Whatever lightened atmosphere Harry had hoped to create was jeopardized by his revelation that he was a Parslemouth, but Wynn was too preoccupied to say much about this unusual talent other than echoing Snape's "that was unexpected" and giving Remus a pointed look which suggested further discussion at a later date. Right now, he wanted to talk about what was said on the pitch.
"Harry, about what you said earlier-" Wynn began, before stopping, still unsure of what to say. Thankfully, Harry saved him.
"Listen, Wynn, if you want we can just call it a slip of the tongue and leave it at that, no explanation necessary," answered Harry, still hoping he hadn't been wrong in his guess.
"I think it would be safer for everyone involved if we did just that," suggested Remus. Harry nodded, but he couldn't tear his eyes away from Wynn.
"How did you know? I mean, what made you think I was-" Wynn asked, torn between being relieved that, at least in their minds, he was finally Harry's godfather, and being scared witless that it had been so obvious to a boy who'd known him only two weeks.
"I really wasn't certain, until now," Harry answered awkwardly. When he'd dreamt of meeting his godfather, of having a real family, he hadn't thought it would have to be so…restrained. Of course, he hadn't thought they'd be friends, sitting around drinking cheap whiskey, talking about reckless stunts and dangerous one-night stands. God, he wanted to hug the man.
"What made you suspect?" Lupin asked.
"Minerva got quite chatty in some of her letters," Harry confessed, missing a brief look of panic cross Lupin's face as he thought of some secrets the witch could reveal about him. "Once she'd explained Sirius Black's innocence, she'd gone on and on about his schooldays with my dad and his friends. All the trouble they got in and out of. And how Remus here was so close to him. So when I saw you two together, and you'd talk about my dad but avoid talking about Sirius, even though Minerva said the staff knew about his situation, and there was the way you kept looking at me, Wynn. Well, I thought, either I've got something hanging out my nose, or he's gay, or he's my godfather. Or a combination of all three."

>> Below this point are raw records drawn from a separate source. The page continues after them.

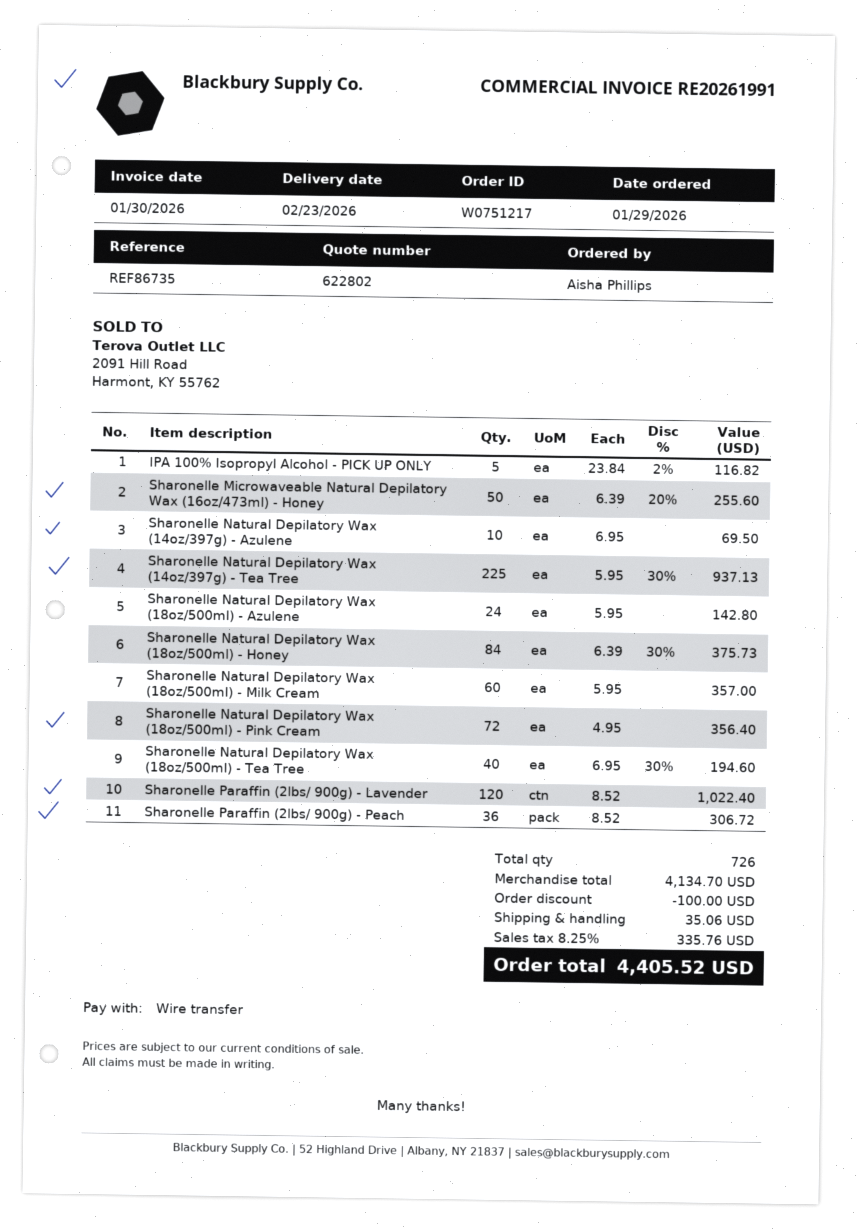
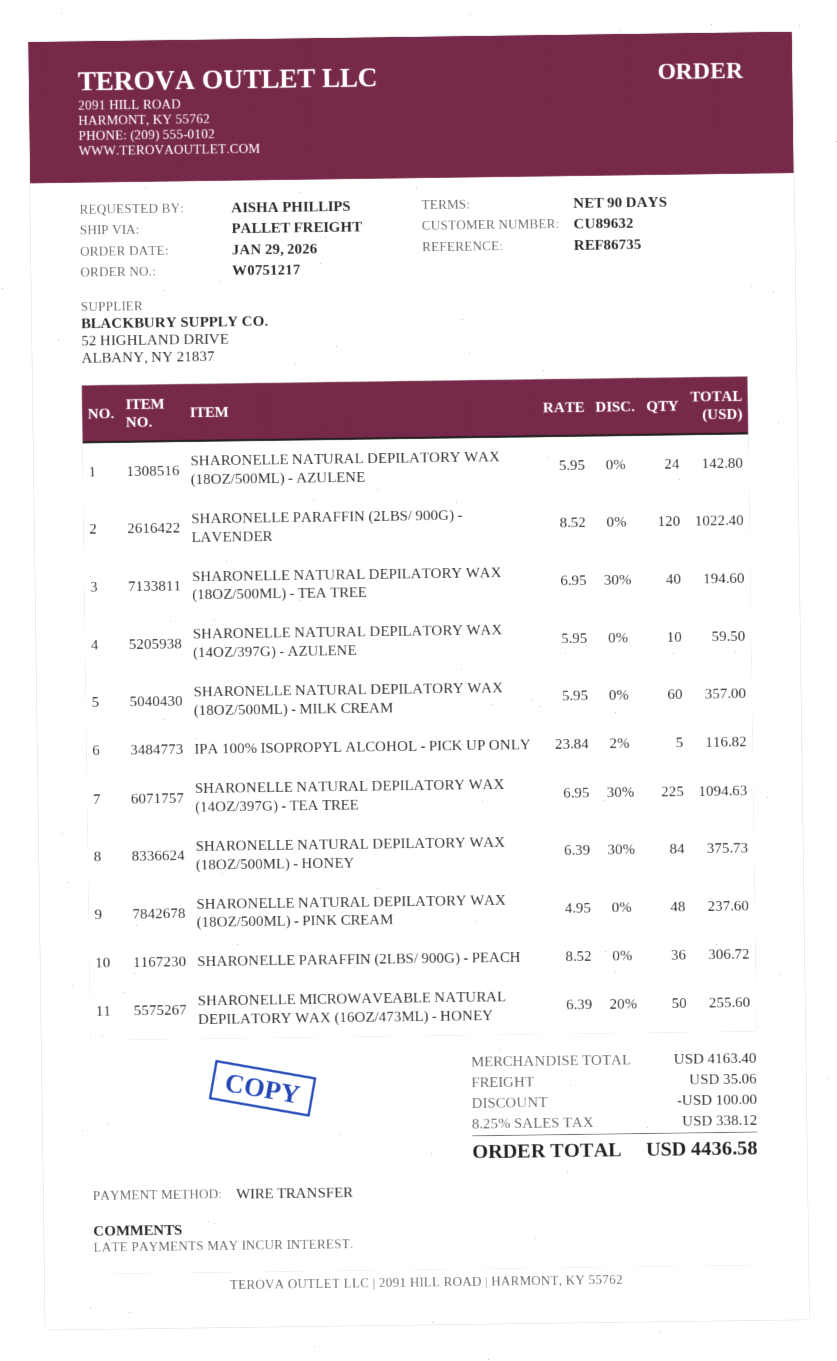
Sharonelle Natural Depilatory Wax (14oz/397g) - Azulene: 10 x 6.95 = 69.50 -> 10 x 5.95 = 59.50
Sharonelle Natural Depilatory Wax (14oz/397g) - Tea Tree: 225 x 5.95 - 30% = 937.13 -> 225 x 6.95 - 30% = 1094.63
Sharonelle Natural Depilatory Wax (18oz/500ml) - Pink Cream: 72 x 4.95 = 356.40 -> 48 x 4.95 = 237.60
subtotal: 4134.70 -> 4163.40
tax: 8.25% = 335.76 -> 8.25% = 338.12
total: 4405.52 -> 4436.58

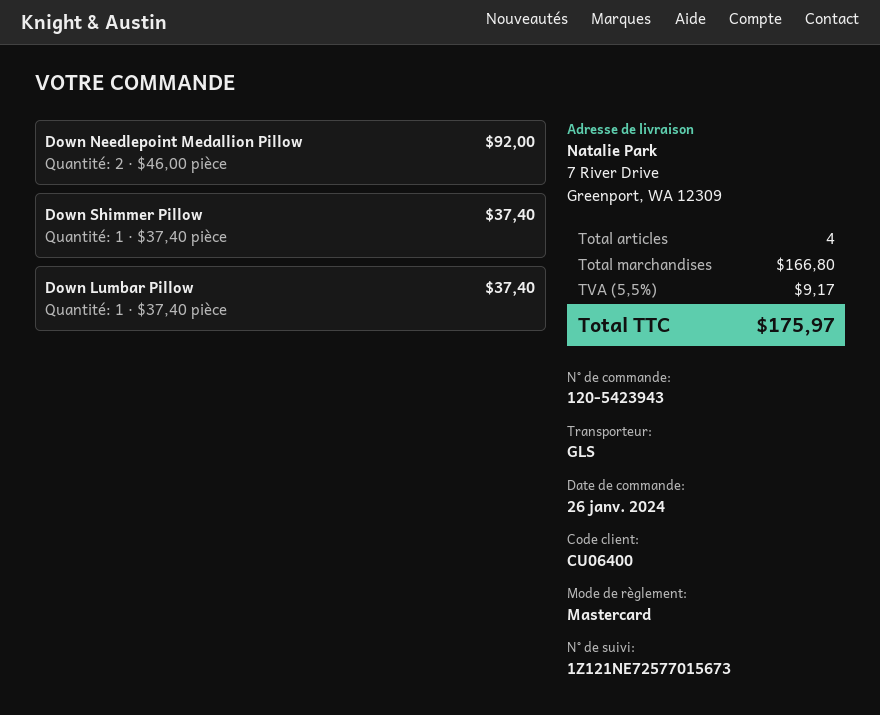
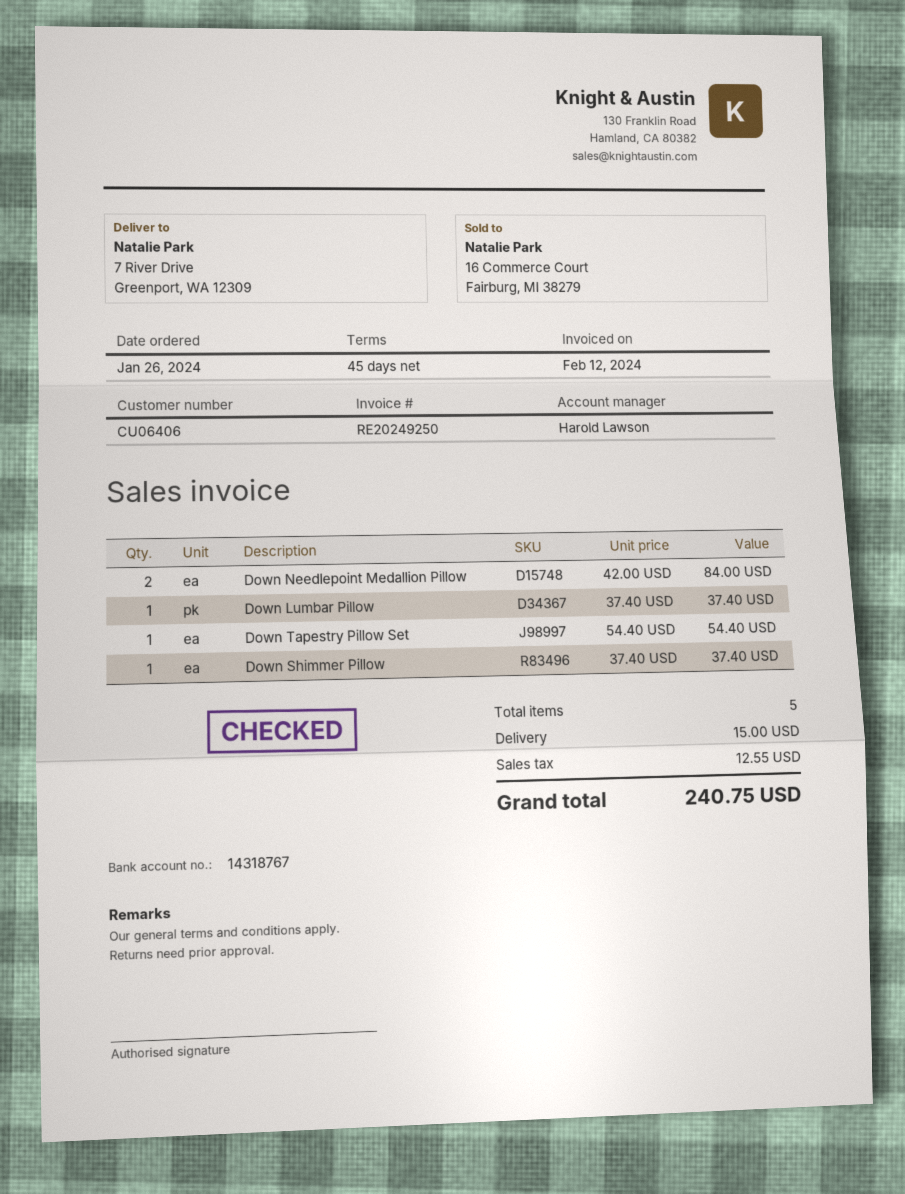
customer number: CU06400 -> CU06406
Down Needlepoint Medallion Pillow: 2 x 46.00 = 92.00 -> 2 x 42.00 = 84.00
Down Tapestry Pillow Set: none -> 1 x 54.40 = 54.40
total quantity: 4 -> 5
shipping: none -> 15.00
tax: 9.17 -> 12.55
total: 175.97 -> 240.75

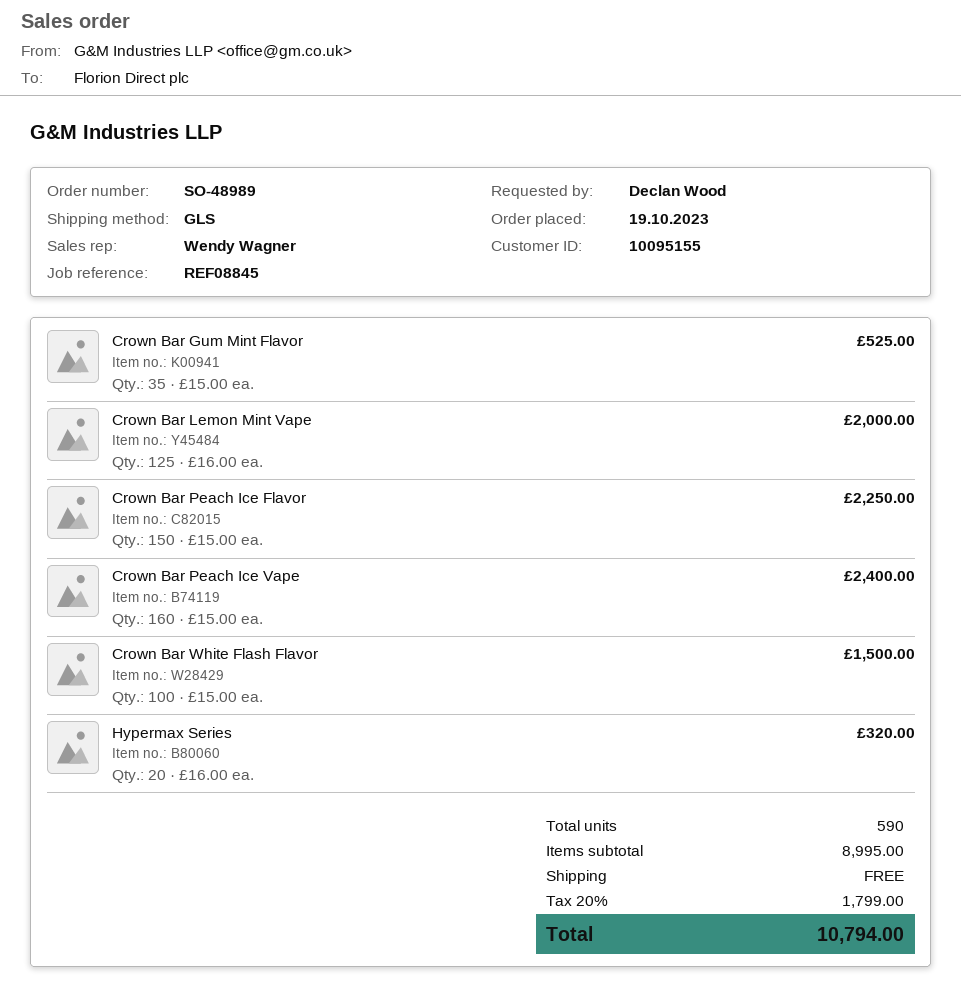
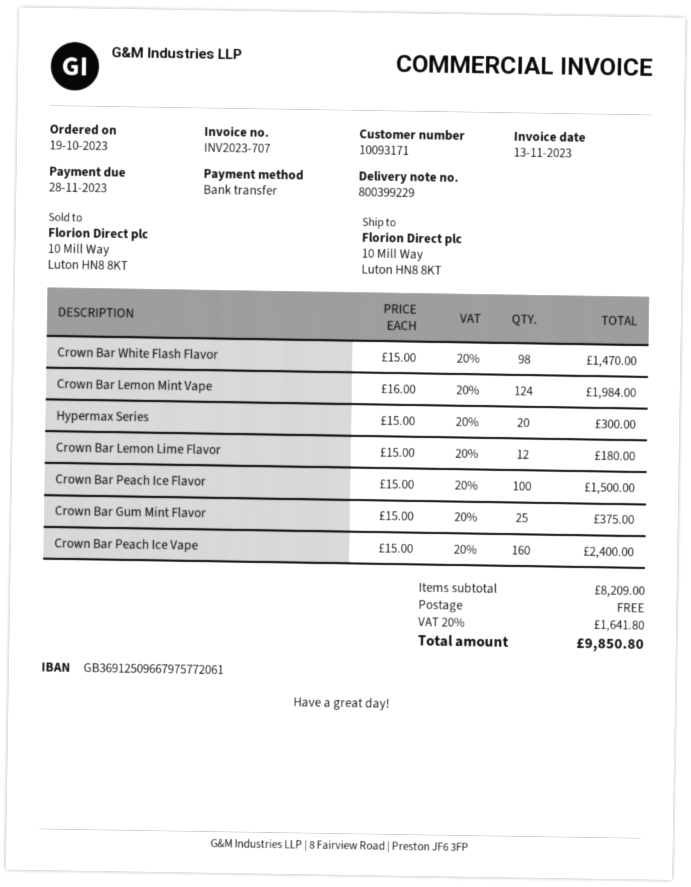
customer number: 10095155 -> 10093171
Crown Bar Gum Mint Flavor: 35 x 15.00 = 525.00 -> 25 x 15.00 = 375.00
Crown Bar Lemon Mint Vape: 125 x 16.00 = 2000.00 -> 124 x 16.00 = 1984.00
Crown Bar Peach Ice Flavor: 150 x 15.00 = 2250.00 -> 100 x 15.00 = 1500.00
Crown Bar White Flash Flavor: 100 x 15.00 = 1500.00 -> 98 x 15.00 = 1470.00
Hypermax Series: 20 x 16.00 = 320.00 -> 20 x 15.00 = 300.00
Crown Bar Lemon Lime Flavor: none -> 12 x 15.00 = 180.00
subtotal: 8995.00 -> 8209.00
tax: 20% = 1799.00 -> 20% = 1641.80
total: 10794.00 -> 9850.80

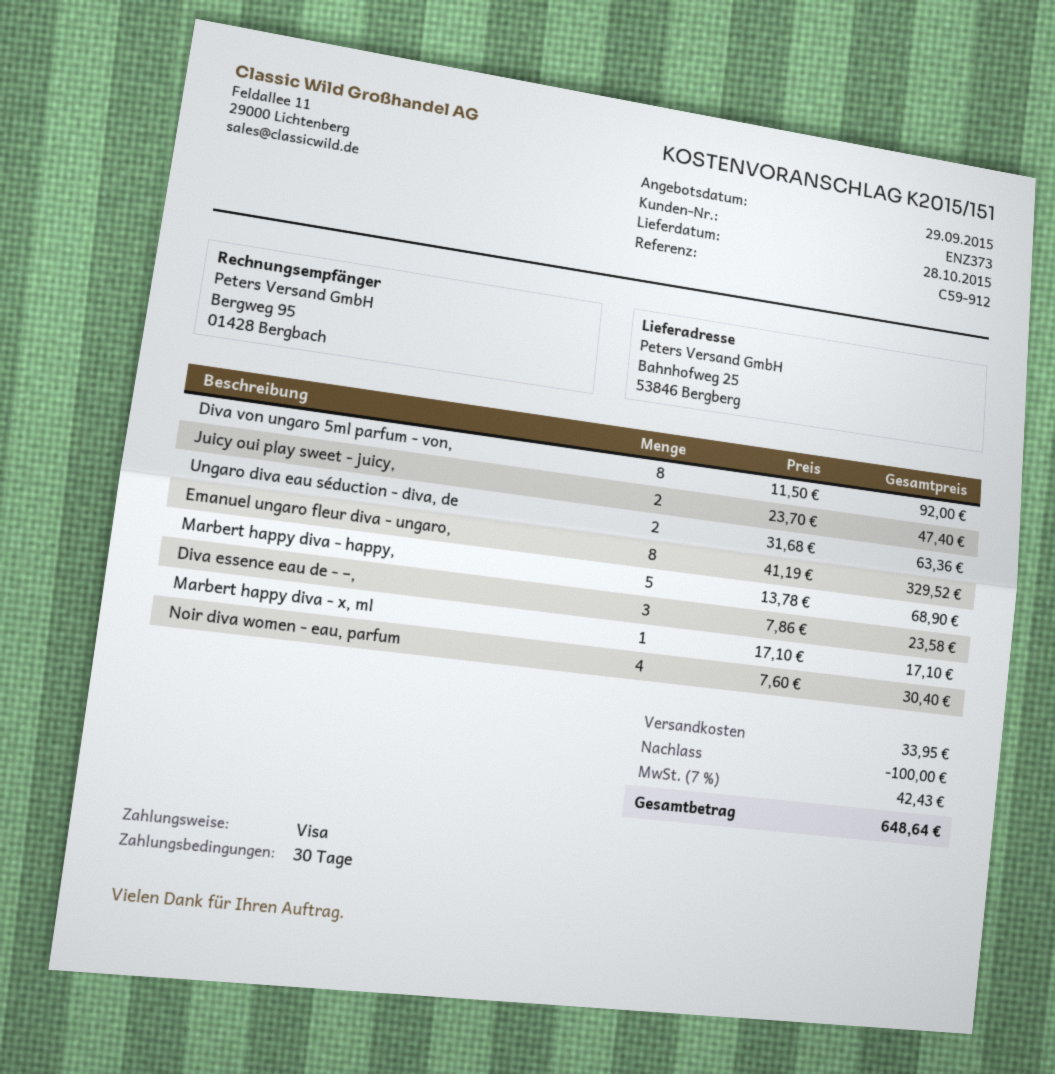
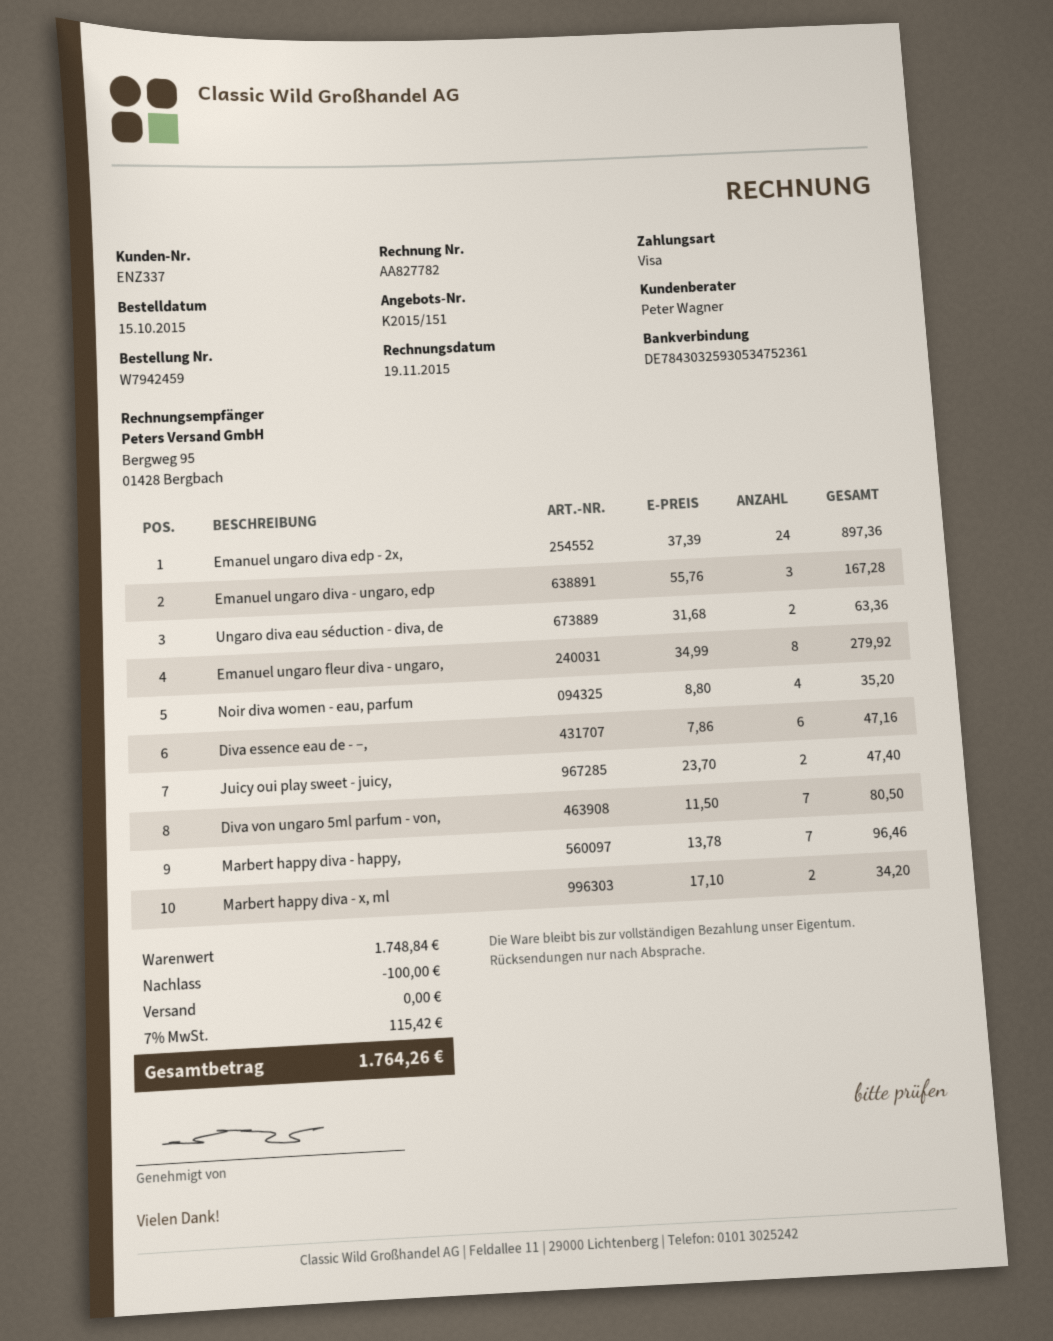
customer number: ENZ373 -> ENZ337
Diva von ungaro 5ml parfum - von,: 8 x 11.50 = 92.00 -> 7 x 11.50 = 80.50
Emanuel ungaro fleur diva - ungaro,: 8 x 41.19 = 329.52 -> 8 x 34.99 = 279.92
Marbert happy diva - happy,: 5 x 13.78 = 68.90 -> 7 x 13.78 = 96.46
Diva essence eau de - –,: 3 x 7.86 = 23.58 -> 6 x 7.86 = 47.16
Marbert happy diva - x, ml: 1 x 17.10 = 17.10 -> 2 x 17.10 = 34.20
Noir diva women - eau, parfum: 4 x 7.60 = 30.40 -> 4 x 8.80 = 35.20
Emanuel ungaro diva edp - 2x,: none -> 24 x 37.39 = 897.36
Emanuel ungaro diva - ungaro, edp: none -> 3 x 55.76 = 167.28
shipping: 33.95 -> 0.00
tax: 7% = 42.43 -> 7% = 115.42
total: 648.64 -> 1764.26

"You've got lots of things hanging out of your nose, but it doesn't bother me," Wynn grinned. "And if I were gay, you definitely wouldn't be my type."
"Oh?" Harry asked. "Who would be your type?" shooting a sly grin in Lupin's direction.
"Ewww," both Wynn and Remus chorused.
The night dissolved into drunken laughs after that, and Harry found himself stumbling back to his room just before sunrise, happy and numb and drunk from the feeling that he wasn't homesick. He was home.